O que acontece na prática é que só vemos conteúdo que nos faça sentir bem: pessoas de quem gostamos, opiniões com que concordamos, porque são essas que dão mais interações, e nos mantêm a fazer scroll mais um bocado — e a ver mais anúncios. 

Há um par de consequências concretas: antes de mais, este tipo de bolhas de pensamento levam à radicalização de discurso social e político pela ausência de discordância que os algoritmos induzem, ao mostrar coisas que nos agradem para nos manter por perto. 

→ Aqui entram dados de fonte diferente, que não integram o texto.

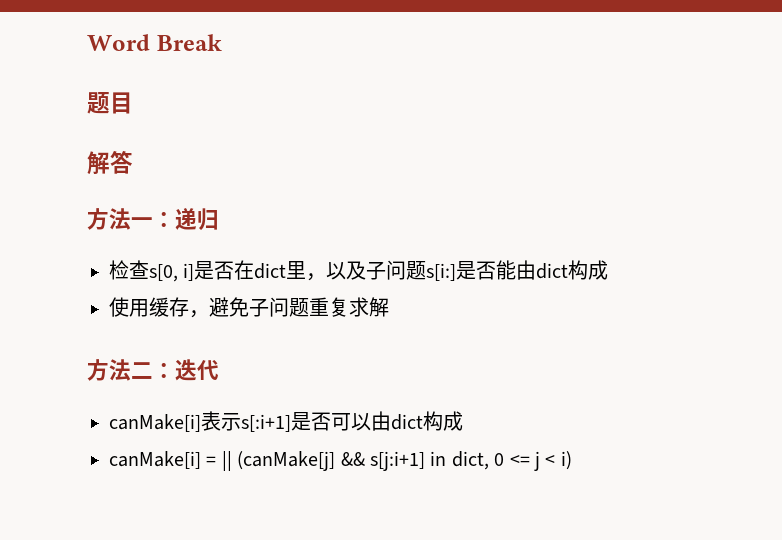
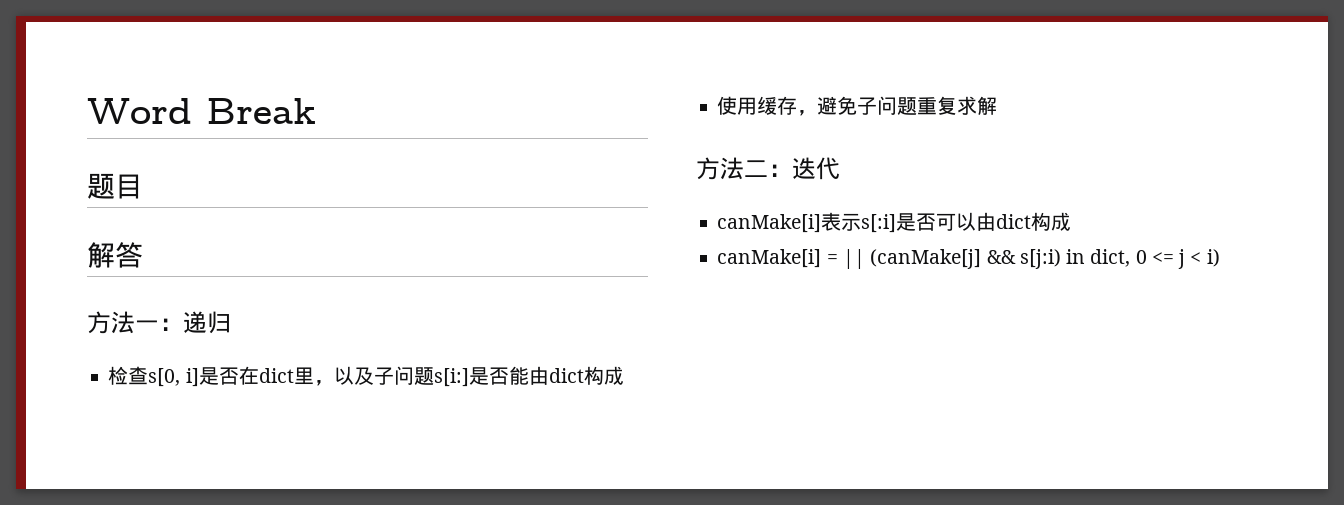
- canMake[i]表示s[:i+1]是否可以由dict构成
+ canMake[i]表示s[:i]是否可以由dict构成
- canMake[i] = || (canMake[j] && s[j:i+1] in dict, 0 <= j < i)
+ canMake[i] = || (canMake[j] && s[j:i) in dict, 0 <= j < i)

Em segundo lugar, não podemos esquecer-nos que estamos a abdicar controlo de toda esta informação sobre nós mesmos, é um demónio que não vai voltar para dentro da caixa.
E felizmente, o nosso governo não tem neste momento qualquer interesse em aspetos específicos da nossa vida (como orientação política, sexual, estado financeiro, etc). Na eventualidade de a situação mudar para pior, o governo pode intimar estas empresas a ceder todos os dados que recolheram sobre nós, sob pena de serem bloqueadas em território nacional — como acontece com todos os serviços da Google e Facebook na China e Coreia do Norte, muitas plataformas na Rússia, e ia acontecer com o TikTok nos EUA se a empresa não tivesse vendido a uma empresa americana a percentagem detida por empresas chinesas.

O que está na Internet está lá para sempre, e fora do nosso controlo. Plataformas open source e sem fins lucrativos dão-nos uma oportunidade de manter alguma independência das grandes empresas.

Actualizado a 18 Janeiro 2020 18h40: removendo a menção de que o Telegram não disponibiliza o código da app em opensource; esta informação está incorreta e foi removida.